Wednesday, March 31, 2010

Inside GCHQ

Fascinating BBC report on GCHQ, the UK Government Communications HQ - "GCHQ: Cracking the Code".

There's a nod to Bletchley Park's work cracking Enigma in WWII.

Clifford Cocks talks about inventing PKI "overnight".

GCHQ employees talk enthusiastically about the buzz their work gives them and the 'culture of security' which extends to home life, avoiding any specifics of course.

The reporter and guides describe the 10,000 square metres of computer halls in the centre of the donut, and their dependence on cooling water ...

They mention monitoring Web 2.0, VOIP and other Internet comms globally, and the need to adapt quickly to agile targets exploiting new security technologies and constantly watching for new exploits.

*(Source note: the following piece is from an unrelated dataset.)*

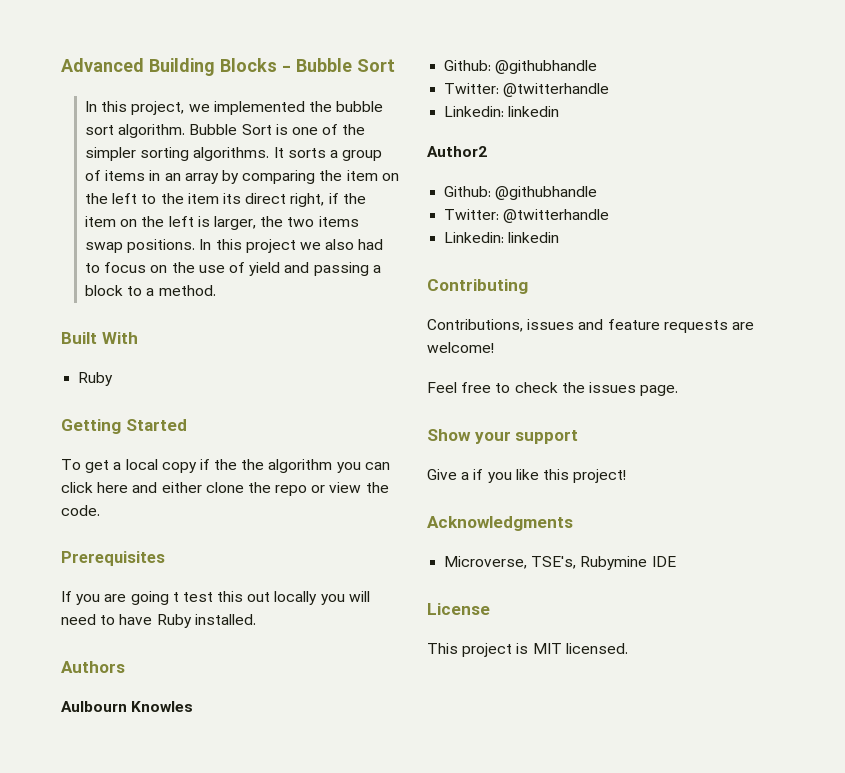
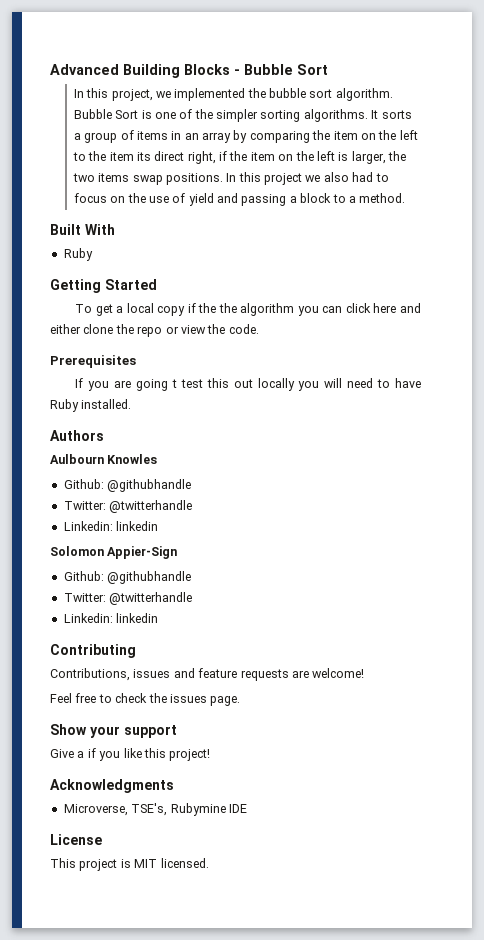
- Author2
+ Solomon Appier-Sign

The ethics of snooping/spying and the inevitable privacy compromises that entails get a good mention: the very fact that the program was produced at all is surely a positive sign of GCHQ management and indeed the British government's intent to be more open.

GCHQ people are now 'embedded' with military units deployed around the world, sharing intelligence (no doubt in both directions).

Bonus marks for picking out all the other the physical security controls mentioned throughout the programme, and the social engineering potential of a program like this, no matter how carefully produced and edited.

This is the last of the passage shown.